Personal information
- Born: 15 June 1994 (age 32)
- Listed height: 180 cm (5 ft 11 in)
- Listed weight: 84 kg (185 lb)

Career information
- College: Florida Tech (2016–2020)
- Playing career: 2009–present

Career history
- 2009–2010: Njarðvík
- 2010–2011: FSu
- 2011–2016: Keflavík
- 2020–2023: Keflavík
- 2023–2025: Grindavík
- 2025–2026: Keflavík
- 2026–present: Grindavík

Career highlights
- Icelandic League champion (2026); Icelandic Cup (2012); Icelandic Company Cup (2013);

= Valur Orri Valsson =

Icelandic basketball player

Valur Orri Valsson (born 15 June 1994) is an Icelandic basketball player.

==Playing career==
Playing the point guard position, Valur started is senior team career in 2009 at the age of 14 with Njarðvík before moving to FSu and later Keflavík.
During the 2015–16 regular season, he posted career highs of 12.9 points and 5.5 assists per game, good for fourth best in the league.

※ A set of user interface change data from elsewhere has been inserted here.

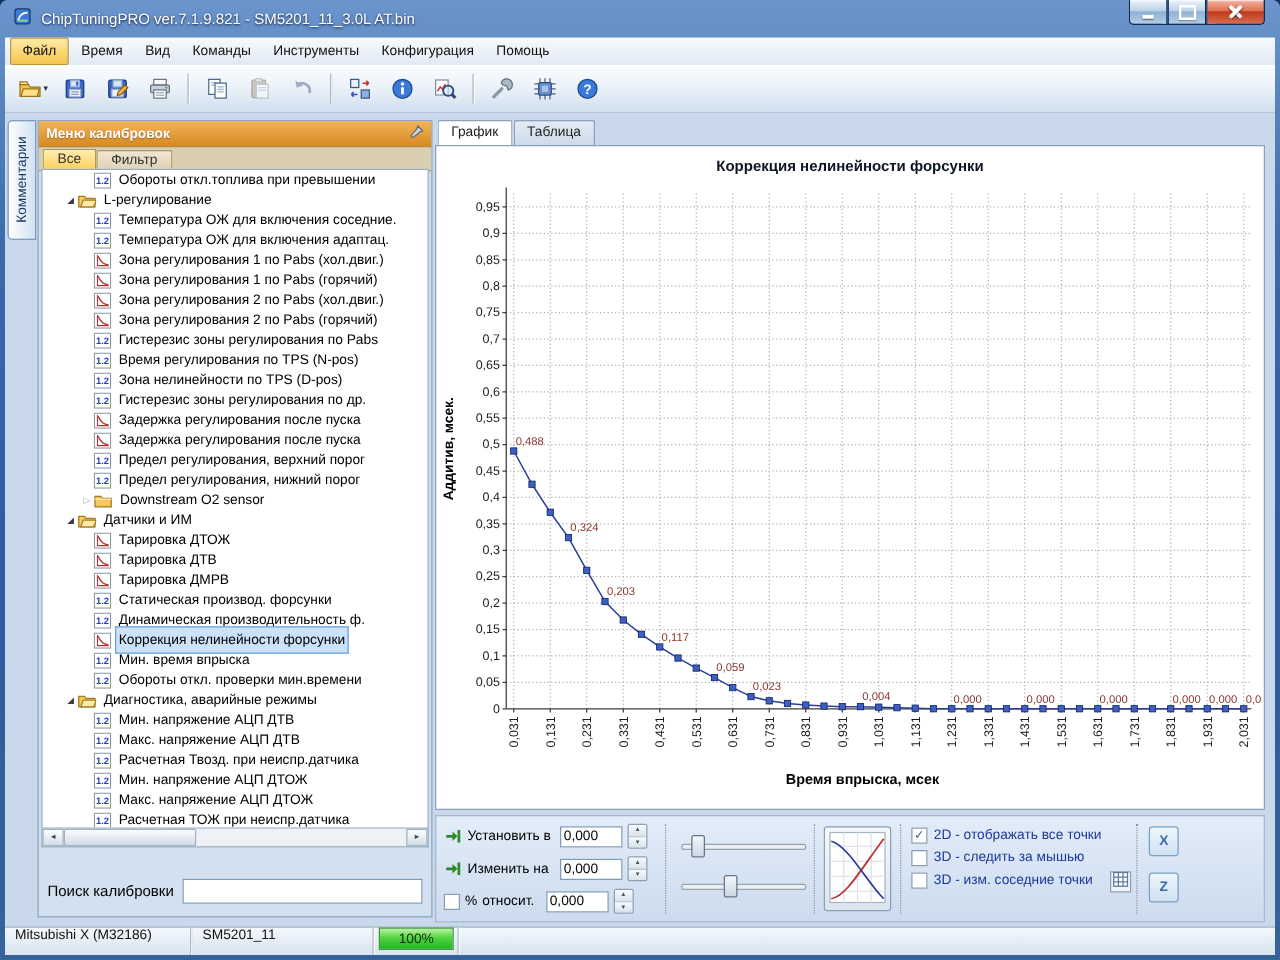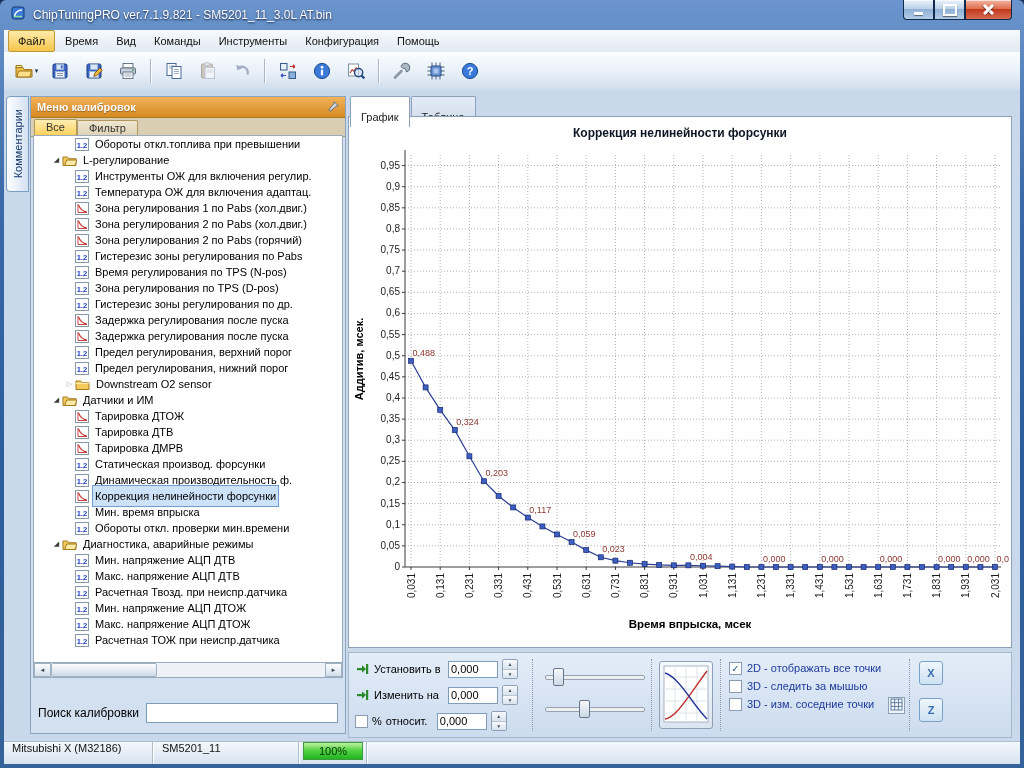--- a/index.html
+++ b/index.html
@@ -70,21 +70,21 @@
   .strack{flex:1;position:relative}
   .sthumb{position:absolute;left:0;top:0;bottom:0;width:104px;background:linear-gradient(180deg,#fdfdfe,#cfdae6);
         border:1px solid #9fb2c6;border-radius:2px}
   .search-row{position:absolute;left:0;right:0;bottom:8px;height:24px;display:flex;align-items:center;
         padding:0 7px;gap:7px}
   .search-label{font-size:12px;color:#000}
   .search-input{flex:1;height:18px;border:1px solid #7f9db9;font-size:11px;padding:0 3px;background:#fff;outline:none}
   
   .main-panel{position:absolute;left:348px;top:96px;width:666px;height:644px}
   .main-tabs{height:20px;display:flex;padding-left:2px}
-  .mtab{padding:14px 10px 0;font-size:11px;border:1px solid #8ca0b8;border-bottom:none;border-radius:2px 2px 0 0;
+  .mtab{padding:3px 10px 0;font-size:11px;border:1px solid #8ca0b8;border-bottom:none;border-radius:2px 2px 0 0;
         background:linear-gradient(180deg,#e4ecf5,#cddaea);margin-right:1px;color:#222;height:16px}
   .mtab.active{background:#fff;position:relative;z-index:2}
   .chart-box{position:absolute;top:20px;left:0;right:2px;height:532px;background:#fff;border:1px solid #8ca0b8;
         box-sizing:border-box}
   .chart-title{position:absolute;top:9px;left:0;right:0;text-align:center;font-size:12px;font-weight:bold;color:#0e1626}
   .chart-ylabel{position:absolute;left:-80px;top:236px;width:180px;text-align:center;transform:rotate(-90deg);
         font-size:11px;font-weight:bold;color:#000}
   #chart-svg{position:absolute;left:22px;top:26px}
   .chart-xlabel{position:absolute;left:22px;width:638px;top:501px;text-align:center;font-size:11.5px;font-weight:bold;color:#000}
   .grid{stroke:#b2b2b2;stroke-width:1;stroke-dasharray:1 2}
@@ -366,21 +366,21 @@
         </div>
         <div class="tree-row">
           <span class="tw" style="width:30px"></span>
           <span class="tri"></span>
           <span class="ticon">
             <svg viewBox="0 0 14 13" width="14" height="13">
               <rect x="0.5" y="0.5" width="13" height="12" fill="#fff" stroke="#8898a8"></rect>
               <text x="7" y="9.6" text-anchor="middle" font-family="Liberation Sans, sans-serif" font-size="7.5" font-weight="bold" fill="#2040c0">1.2</text>
             </svg>
           </span>
-          <span class="tlabel">Инструменты ОЖ для включения регулир.</span>
+          <span class="tlabel">Температура ОЖ для включения соседние.</span>
         </div>
         <div class="tree-row">
           <span class="tw" style="width:30px"></span>
           <span class="tri"></span>
           <span class="ticon">
             <svg viewBox="0 0 14 13" width="14" height="13">
               <rect x="0.5" y="0.5" width="13" height="12" fill="#fff" stroke="#8898a8"></rect>
               <text x="7" y="9.6" text-anchor="middle" font-family="Liberation Sans, sans-serif" font-size="7.5" font-weight="bold" fill="#2040c0">1.2</text>
             </svg>
           </span>
@@ -401,32 +401,44 @@
         <div class="tree-row">
           <span class="tw" style="width:30px"></span>
           <span class="tri"></span>
           <span class="ticon">
             <svg viewBox="0 0 14 13" width="14" height="13">
               <rect x="0.5" y="0.5" width="13" height="12" fill="#fff" stroke="#8898a8"></rect>
               <path d="M3 2 V10.5 H12" stroke="#c03030" fill="none" stroke-width="0.9"></path>
               <path d="M3.5 3 C5.5 8 8.5 9.6 11.8 10" stroke="#c03030" fill="none" stroke-width="1.1"></path>
             </svg>
           </span>
-          <span class="tlabel">Зона регулирования 2 по Pabs (хол.двиг.)</span>
+          <span class="tlabel">Зона регулирования 1 по Pabs (горячий)</span>
         </div>
         <div class="tree-row">
           <span class="tw" style="width:30px"></span>
           <span class="tri"></span>
           <span class="ticon">
             <svg viewBox="0 0 14 13" width="14" height="13">
               <rect x="0.5" y="0.5" width="13" height="12" fill="#fff" stroke="#8898a8"></rect>
               <path d="M3 2 V10.5 H12" stroke="#c03030" fill="none" stroke-width="0.9"></path>
               <path d="M3.5 3 C5.5 8 8.5 9.6 11.8 10" stroke="#c03030" fill="none" stroke-width="1.1"></path>
             </svg>
           </span>
+          <span class="tlabel">Зона регулирования 2 по Pabs (хол.двиг.)</span>
+        </div>
+        <div class="tree-row">
+          <span class="tw" style="width:30px"></span>
+          <span class="tri"></span>
+          <span class="ticon">
+            <svg viewBox="0 0 14 13" width="14" height="13">
+              <rect x="0.5" y="0.5" width="13" height="12" fill="#fff" stroke="#8898a8"></rect>
+              <path d="M3 2 V10.5 H12" stroke="#c03030" fill="none" stroke-width="0.9"></path>
+              <path d="M3.5 3 C5.5 8 8.5 9.6 11.8 10" stroke="#c03030" fill="none" stroke-width="1.1"></path>
+            </svg>
+          </span>
           <span class="tlabel">Зона регулирования 2 по Pabs (горячий)</span>
         </div>
         <div class="tree-row">
           <span class="tw" style="width:30px"></span>
           <span class="tri"></span>
           <span class="ticon">
             <svg viewBox="0 0 14 13" width="14" height="13">
               <rect x="0.5" y="0.5" width="13" height="12" fill="#fff" stroke="#8898a8"></rect>
               <text x="7" y="9.6" text-anchor="middle" font-family="Liberation Sans, sans-serif" font-size="7.5" font-weight="bold" fill="#2040c0">1.2</text>
             </svg>
@@ -446,21 +458,21 @@
         </div>
         <div class="tree-row">
           <span class="tw" style="width:30px"></span>
           <span class="tri"></span>
           <span class="ticon">
             <svg viewBox="0 0 14 13" width="14" height="13">
               <rect x="0.5" y="0.5" width="13" height="12" fill="#fff" stroke="#8898a8"></rect>
               <text x="7" y="9.6" text-anchor="middle" font-family="Liberation Sans, sans-serif" font-size="7.5" font-weight="bold" fill="#2040c0">1.2</text>
             </svg>
           </span>
-          <span class="tlabel">Зона регулирования по TPS (D-pos)</span>
+          <span class="tlabel">Зона нелинейности по TPS (D-pos)</span>
         </div>
         <div class="tree-row">
           <span class="tw" style="width:30px"></span>
           <span class="tri"></span>
           <span class="ticon">
             <svg viewBox="0 0 14 13" width="14" height="13">
               <rect x="0.5" y="0.5" width="13" height="12" fill="#fff" stroke="#8898a8"></rect>
               <text x="7" y="9.6" text-anchor="middle" font-family="Liberation Sans, sans-serif" font-size="7.5" font-weight="bold" fill="#2040c0">1.2</text>
             </svg>
           </span>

He played college basketball for Florida Tech from 2016 to 2020. Despite having to sit out his first season with the team due to his age, he became the schools all-time leader in assists in 2020. After his college career ended, he announced he would return to Iceland to finish the 2019–20 season with Keflavík.

In May 2023, Valur Orri signed with Grindavík.

In 2025, Valur Orri joined Keflavík. In January 2026, he left Keflavík and joined Grindavík again. On 18 May 2026, he won his first national championship after Grindavík defeated Tindastóll in the Úrvalsdeild finals, 3–1.

==Personal life==
Valur Orri is the son of Valur Ingimundarson, the Úrvalsdeild karla all-time leading scorer.